The Justice Department moved to intervene in a lawsuit filed by artificial intelligence company xAI, challenging a new Colorado law that prohibits so-called “algorithmic discrimination.” The Justice Department alleges that the Colorado law violates the Equal Protection Clause of the Fourteenth Amendment by requiring AI companies to prevent unintentional disparate impact that their products could have based on protected characteristics like race and sex, and by exempting liability for certain forms of discrimination designed to advance “diversity.”

“Laws that require AI companies to infect their products with woke DEI ideology are illegal,” said Assistant Attorney General Harmeet K. Dhillon of the Justice Department’s Civil Rights Division. “The Justice Department will not stand on the sidelines while states such as Colorado coerce our nation’s technological innovators into producing harmful products that advance a radical, far left worldview at odds with the Constitution.”

“America’s success in the AI race will depend on removing barriers to innovation and adoption across sectors,” said Assistant Attorney General Brett A. Shumate of the Justice Department’s Civil Division. “Laws like Colorado’s that force AI models to produce false results or promote ideological bias threaten national and economic security and must be stopped.”
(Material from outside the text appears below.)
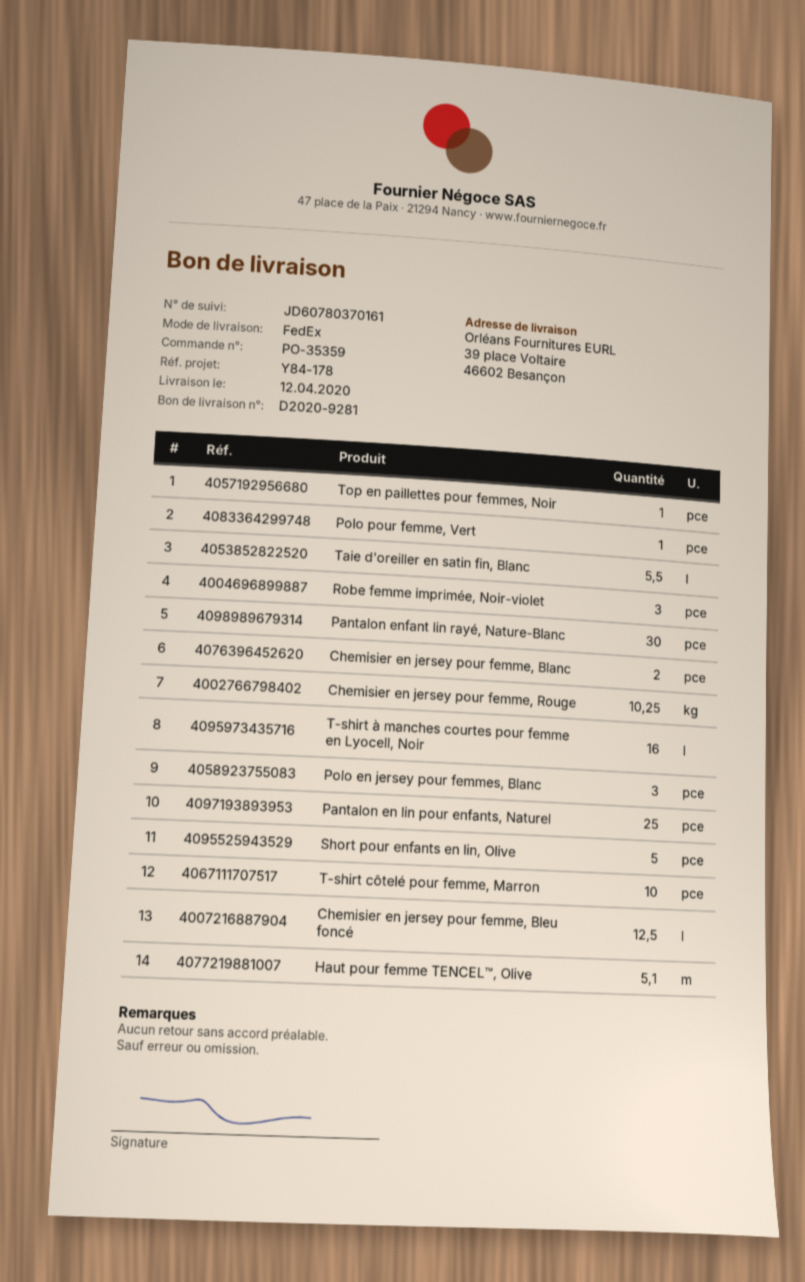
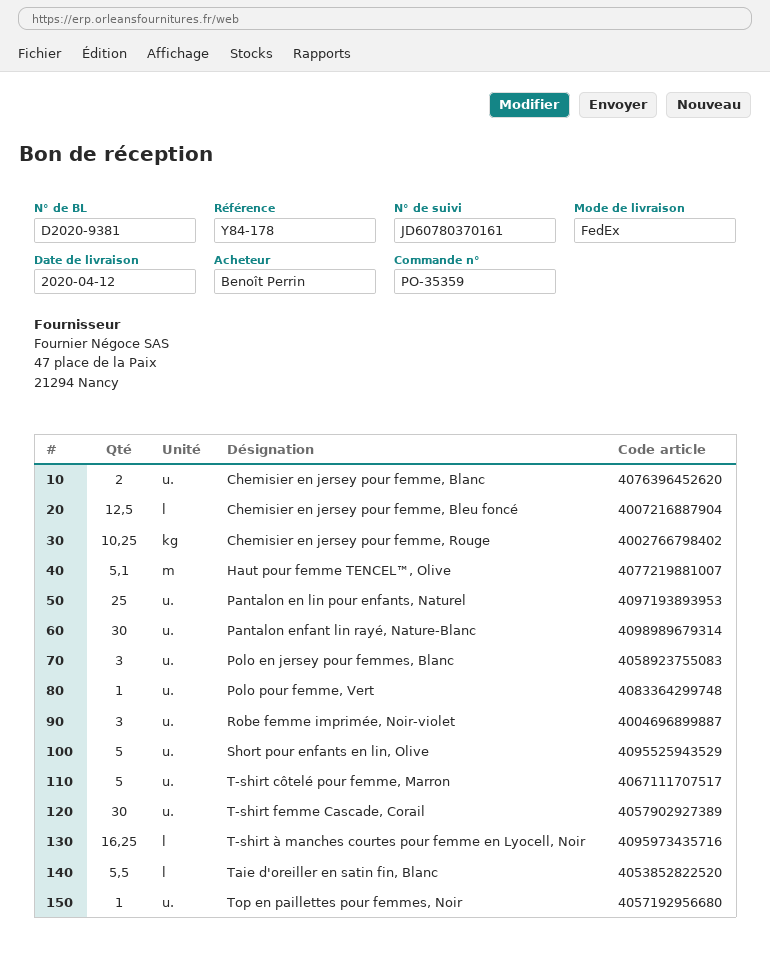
delivery note number: D2020-9281 -> D2020-9381
T-shirt à manches courtes pour femme en Lyocell, Noir: 16 -> 16.25
T-shirt côtelé pour femme, Marron: 10 -> 5
T-shirt femme Cascade, Corail: none -> 30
The statute, Colorado SB24-205, requires AI “developers” and “deployers” to satisfy certain disclosure, reporting, and prevention requirements when creating algorithm products designed for services like mortgage lending, student admissions, and job-candidate selection. But the statute has an explicit carveout for discriminatory algorithms designed to advance “diversity” or “redress historic discrimination.” AI company xAI filed a lawsuit challenging the statute on April 9.

That is a major escalation from the Trump DOJ.

And it is not hard to see why the administration moved quickly.

The Justice Department also explained exactly what Colorado’s statute would require, and why the DEI carveout is such a central issue:

The Justice Department’s release makes the machinery of SB24-205 much clearer than a normal headline can. The law does not merely ask AI companies to post a disclosure. It puts developers and deployers under state-level duties tied to algorithmic discrimination, then applies that regime to high-impact areas like mortgage lending, student admissions, and job-candidate selection.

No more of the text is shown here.